### What is needed
Go through the records and count the lines where the string "bottom" occurs. Reply with the number only.

Data to examine START

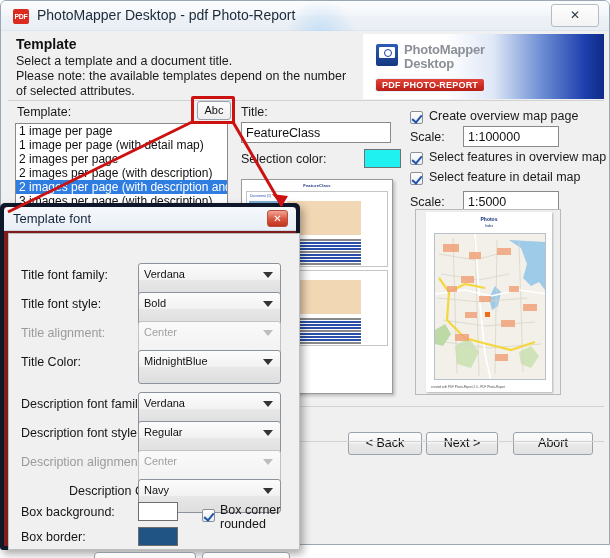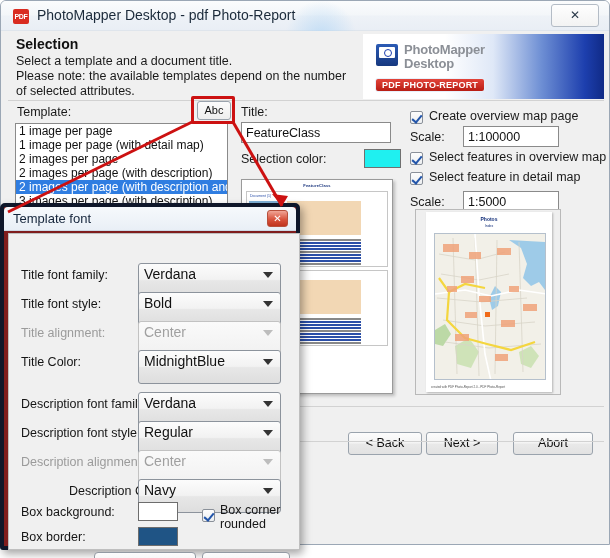--- a/index.html
+++ b/index.html
@@ -180,21 +180,21 @@
   .dlg-body {
     position:absolute; left:4px; top:26px; width:292px; height:317px;
     background:#f0f0f0; border:1px solid #bfbfbf;
   }
   .dlabel { position:absolute; font-size:12.5px; color:#151515; white-space:nowrap; }
   .dlabel.dim { color:#9b9b9b; }
   .combo {
     position:absolute; height:34px; width:143px;
     background:linear-gradient(to bottom,#fcfcfc 0%,#f2f2f2 48%,#e7e7e7 52%,#dedede 100%);
     border:1px solid #8c939c; border-radius:3px;
-    font-size:14px; color:#111; line-height:20px; padding-left:5px;
+    font-size:11px; color:#111; line-height:20px; padding-left:5px;
   }
   .combo.dis { color:#a0a0a0; border-color:#c2c2c2;
     background:linear-gradient(to bottom,#fafafa,#f1f1f1); }
   .combo .arw {
     position:absolute; right:7px; top:8px; width:0; height:0;
     border-left:5px solid transparent; border-right:5px solid transparent;
     border-top:6px solid #333;
   }
   .combo.dis .arw { border-top-color:#bdbdbd; }
 
@@ -217,21 +217,21 @@
   <div class="main-window">
 
     <div class="titlebar">
       <div class="title-sheen"></div>
       <div class="title-ico">PDF</div>
       <div class="title-text">PhotoMapper Desktop - pdf Photo-Report</div>
       <div class="win-close">✕</div>
     </div>
 
     <div class="header-band">
-      <div class="hdr-title">Selection</div>
+      <div class="hdr-title">Template</div>
       <div class="hdr-l1">Select a template and a document title.</div>
       <div class="hdr-l2">Please note: the available templates depend on the number</div>
       <div class="hdr-l3">of selected attributes.</div>
 
       <div class="logo-band">
         <div class="logo-icon"></div>
         <div class="logo-t1">PhotoMapper</div>
         <div class="logo-t2">Desktop</div>
         <div class="logo-badge">PDF PHOTO-REPORT</div>
       </div>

Data to examine END

### Result for this exercise
2